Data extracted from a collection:

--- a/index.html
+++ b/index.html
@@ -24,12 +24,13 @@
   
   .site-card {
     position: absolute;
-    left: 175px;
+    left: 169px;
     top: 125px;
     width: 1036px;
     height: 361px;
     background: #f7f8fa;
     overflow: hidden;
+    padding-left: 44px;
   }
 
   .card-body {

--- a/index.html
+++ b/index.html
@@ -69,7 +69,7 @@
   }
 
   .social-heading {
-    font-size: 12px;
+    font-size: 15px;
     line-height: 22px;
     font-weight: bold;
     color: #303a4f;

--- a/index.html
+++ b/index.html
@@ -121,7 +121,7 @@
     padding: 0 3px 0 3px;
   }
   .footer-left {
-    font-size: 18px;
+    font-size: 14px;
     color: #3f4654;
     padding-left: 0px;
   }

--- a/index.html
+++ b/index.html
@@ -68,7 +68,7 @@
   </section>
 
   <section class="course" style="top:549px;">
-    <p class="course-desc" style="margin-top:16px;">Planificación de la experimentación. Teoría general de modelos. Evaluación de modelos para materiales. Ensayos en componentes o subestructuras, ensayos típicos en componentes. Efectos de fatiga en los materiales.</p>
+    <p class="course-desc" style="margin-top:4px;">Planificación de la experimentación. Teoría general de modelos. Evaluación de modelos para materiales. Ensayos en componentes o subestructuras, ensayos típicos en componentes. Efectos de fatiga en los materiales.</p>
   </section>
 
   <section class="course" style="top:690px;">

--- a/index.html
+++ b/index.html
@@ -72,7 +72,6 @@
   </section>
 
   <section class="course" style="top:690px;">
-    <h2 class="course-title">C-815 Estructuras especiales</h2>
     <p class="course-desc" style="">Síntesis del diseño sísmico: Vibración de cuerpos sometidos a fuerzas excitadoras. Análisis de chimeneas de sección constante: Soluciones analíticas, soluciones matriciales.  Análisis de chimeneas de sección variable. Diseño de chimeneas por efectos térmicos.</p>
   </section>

* [What to do]:
So that no detail is lost, give every line of the data again exactly.

* [Your response]:
--- a/index.html
+++ b/index.html
@@ -24,12 +24,13 @@
   
   .site-card {
     position: absolute;
-    left: 175px;
+    left: 169px;
     top: 125px;
     width: 1036px;
     height: 361px;
     background: #f7f8fa;
     overflow: hidden;
+    padding-left: 44px;
   }
 
   .card-body {

--- a/index.html
+++ b/index.html
@@ -69,7 +69,7 @@
   }
 
   .social-heading {
-    font-size: 12px;
+    font-size: 15px;
     line-height: 22px;
     font-weight: bold;
     color: #303a4f;

--- a/index.html
+++ b/index.html
@@ -121,7 +121,7 @@
     padding: 0 3px 0 3px;
   }
   .footer-left {
-    font-size: 18px;
+    font-size: 14px;
     color: #3f4654;
     padding-left: 0px;
   }

--- a/index.html
+++ b/index.html
@@ -68,7 +68,7 @@
   </section>
 
   <section class="course" style="top:549px;">
-    <p class="course-desc" style="margin-top:16px;">Planificación de la experimentación. Teoría general de modelos. Evaluación de modelos para materiales. Ensayos en componentes o subestructuras, ensayos típicos en componentes. Efectos de fatiga en los materiales.</p>
+    <p class="course-desc" style="margin-top:4px;">Planificación de la experimentación. Teoría general de modelos. Evaluación de modelos para materiales. Ensayos en componentes o subestructuras, ensayos típicos en componentes. Efectos de fatiga en los materiales.</p>
   </section>
 
   <section class="course" style="top:690px;">

--- a/index.html
+++ b/index.html
@@ -72,7 +72,6 @@
   </section>
 
   <section class="course" style="top:690px;">
-    <h2 class="course-title">C-815 Estructuras especiales</h2>
     <p class="course-desc" style="">Síntesis del diseño sísmico: Vibración de cuerpos sometidos a fuerzas excitadoras. Análisis de chimeneas de sección constante: Soluciones analíticas, soluciones matriciales.  Análisis de chimeneas de sección variable. Diseño de chimeneas por efectos térmicos.</p>
   </section>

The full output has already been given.